[EXERCISE DETAILS] If an entry below contains an image, drop the image and retype the rest exactly.

#### MATERIAL PROVIDED ####

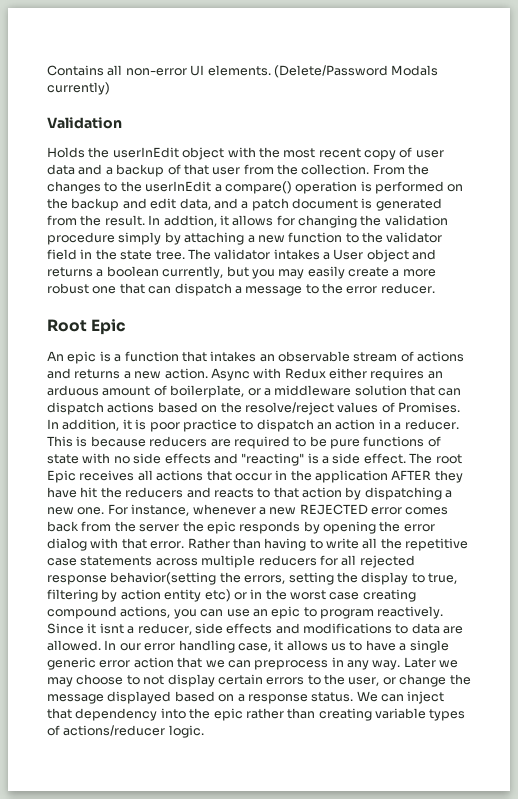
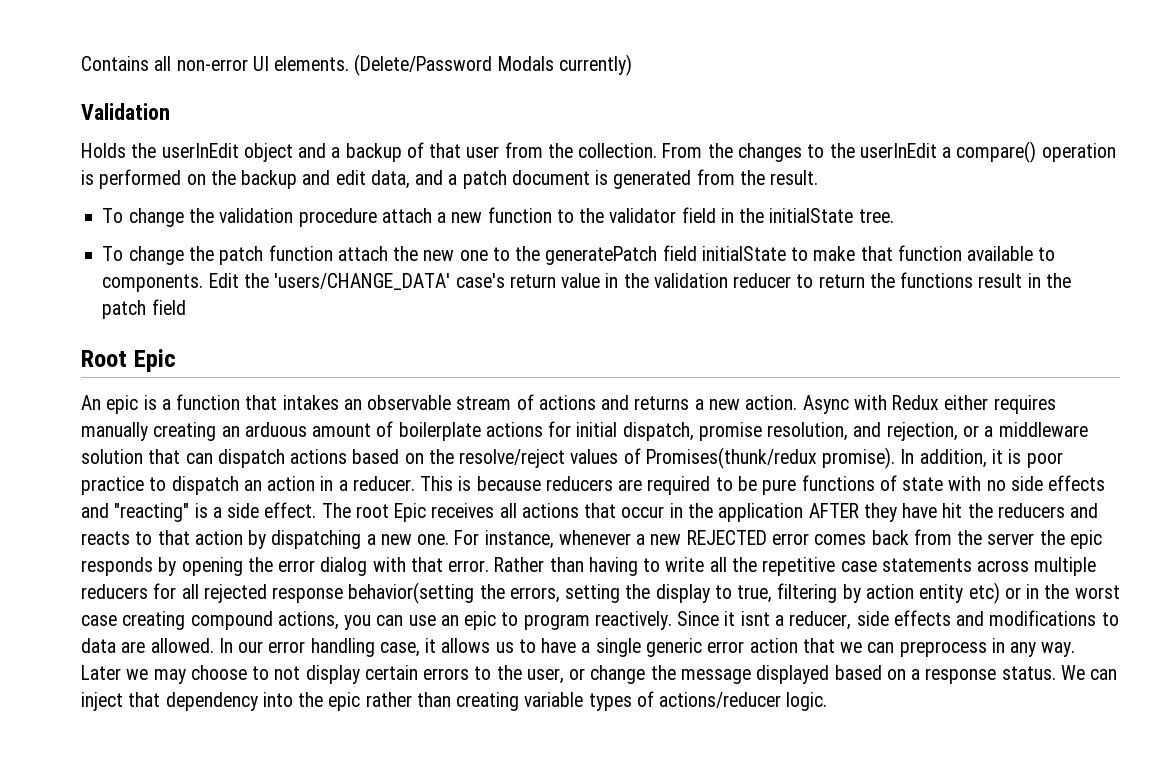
- Holds the userInEdit object with the most recent copy of user data and a backup of that user from the collection.
+ Holds the userInEdit object and a backup of that user from the collection.
- From the changes to the userInEdit a compare() operation is performed on the backup and edit data, and a patch document is generated from the result. In addtion, it allows for changing the validation procedure simply by attaching a new function to the validator field in the state tree. The validator intakes a User object and returns a boolean currently, but you may easily create a more robust one that can dispatch a message to the error reducer.
+ From the changes to the userInEdit a compare() operation is performed on the backup and edit data, and a patch document is generated from the result.
+ To change the validation procedure attach a new function to the validator field in the initialState tree.
+ To change the patch function attach the new one to the generatePatch field initialState to make that function available to components. Edit the 'users/CHANGE_DATA' case's return value in the validation reducer to return the functions result in the patch field
- Async with Redux either requires an arduous amount of boilerplate, or a middleware solution that can dispatch actions based on the resolve/reject values of Promises.
+ Async with Redux either requires manually creating an arduous amount of boilerplate actions for initial dispatch, promise resolution, and rejection, or a middleware solution that can dispatch actions based on the resolve/reject values of Promises(thunk/redux promise).

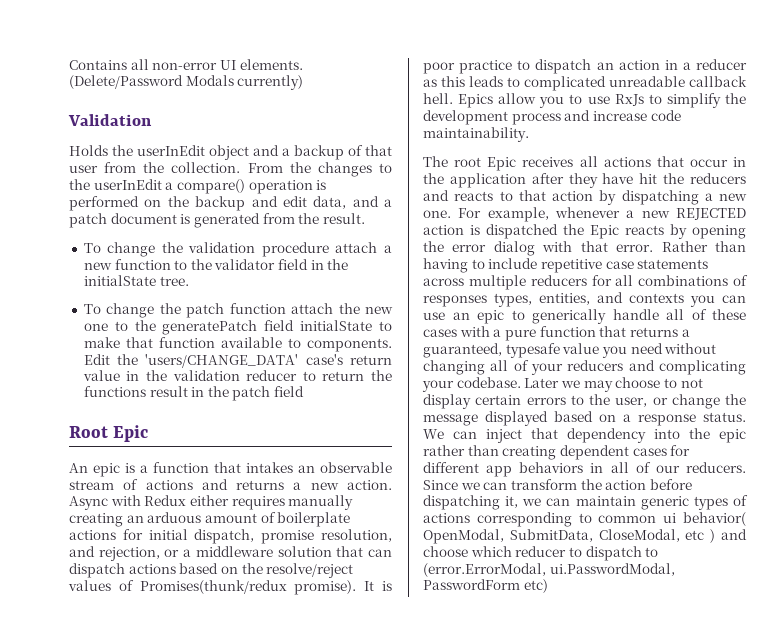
- In addition, it is poor practice to dispatch an action in a reducer. This is because reducers are required to be pure functions of state with no side effects and "reacting" is a side effect. The root Epic receives all actions that occur in the application AFTER they have hit the reducers and reacts to that action by dispatching a new one.
+ It is poor practice to dispatch an action in a reducer as this leads to complicated unreadable callback hell. Epics allow you to use RxJs to simplify the development process and increase code maintainability.
+ The root Epic receives all actions that occur in the application after they have hit the reducers and reacts to that action by dispatching a new one.
- For instance, whenever a new REJECTED error comes back from the server the epic responds by opening the error dialog with that error.
+ For example, whenever a new REJECTED action is dispatched the Epic reacts by opening the error dialog with that error.
- Rather than having to write all the repetitive case statements across multiple reducers for all rejected response behavior(setting the errors, setting the display to true, filtering by action entity etc) or in the worst case creating compound actions, you can use an epic to program reactively. Since it isnt a reducer, side effects and modifications to data are allowed. In our error handling case, it allows us to have a single generic error action that we can preprocess in any way.
+ Rather than having to include repetitive case statements across multiple reducers for all combinations of responses types, entities, and contexts you can use an epic to generically handle all of these cases with a pure function that returns a guaranteed, typesafe value you need without changing all of your reducers and complicating your codebase.
- We can inject that dependency into the epic rather than creating variable types of actions/reducer logic.
+ We can inject that dependency into the epic rather than creating dependent cases for different app behaviors in all of our reducers. Since we can transform the action before dispatching it, we can maintain generic types of actions corresponding to common ui behavior( OpenModal, SubmitData, CloseModal, etc ) and choose which reducer to dispatch to (error.ErrorModal, ui.PasswordModal, PasswordForm etc)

####

[EXERCISE SOLUTION]
- Holds the userInEdit object with the most recent copy of user data and a backup of that user from the collection.
+ Holds the userInEdit object and a backup of that user from the collection.
- From the changes to the userInEdit a compare() operation is performed on the backup and edit data, and a patch document is generated from the result. In addtion, it allows for changing the validation procedure simply by attaching a new function to the validator field in the state tree. The validator intakes a User object and returns a boolean currently, but you may easily create a more robust one that can dispatch a message to the error reducer.
+ From the changes to the userInEdit a compare() operation is performed on the backup and edit data, and a patch document is generated from the result.
+ To change the validation procedure attach a new function to the validator field in the initialState tree.
+ To change the patch function attach the new one to the generatePatch field initialState to make that function available to components. Edit the 'users/CHANGE_DATA' case's return value in the validation reducer to return the functions result in the patch field
- Async with Redux either requires an arduous amount of boilerplate, or a middleware solution that can dispatch actions based on the resolve/reject values of Promises.
+ Async with Redux either requires manually creating an arduous amount of boilerplate actions for initial dispatch, promise resolution, and rejection, or a middleware solution that can dispatch actions based on the resolve/reject values of Promises(thunk/redux promise).

- In addition, it is poor practice to dispatch an action in a reducer. This is because reducers are required to be pure functions of state with no side effects and "reacting" is a side effect. The root Epic receives all actions that occur in the application AFTER they have hit the reducers and reacts to that action by dispatching a new one.
+ It is poor practice to dispatch an action in a reducer as this leads to complicated unreadable callback hell. Epics allow you to use RxJs to simplify the development process and increase code maintainability.
+ The root Epic receives all actions that occur in the application after they have hit the reducers and reacts to that action by dispatching a new one.
- For instance, whenever a new REJECTED error comes back from the server the epic responds by opening the error dialog with that error.
+ For example, whenever a new REJECTED action is dispatched the Epic reacts by opening the error dialog with that error.
- Rather than having to write all the repetitive case statements across multiple reducers for all rejected response behavior(setting the errors, setting the display to true, filtering by action entity etc) or in the worst case creating compound actions, you can use an epic to program reactively. Since it isnt a reducer, side effects and modifications to data are allowed. In our error handling case, it allows us to have a single generic error action that we can preprocess in any way.
+ Rather than having to include repetitive case statements across multiple reducers for all combinations of responses types, entities, and contexts you can use an epic to generically handle all of these cases with a pure function that returns a guaranteed, typesafe value you need without changing all of your reducers and complicating your codebase.
- We can inject that dependency into the epic rather than creating variable types of actions/reducer logic.
+ We can inject that dependency into the epic rather than creating dependent cases for different app behaviors in all of our reducers. Since we can transform the action before dispatching it, we can maintain generic types of actions corresponding to common ui behavior( OpenModal, SubmitData, CloseModal, etc ) and choose which reducer to dispatch to (error.ErrorModal, ui.PasswordModal, PasswordForm etc)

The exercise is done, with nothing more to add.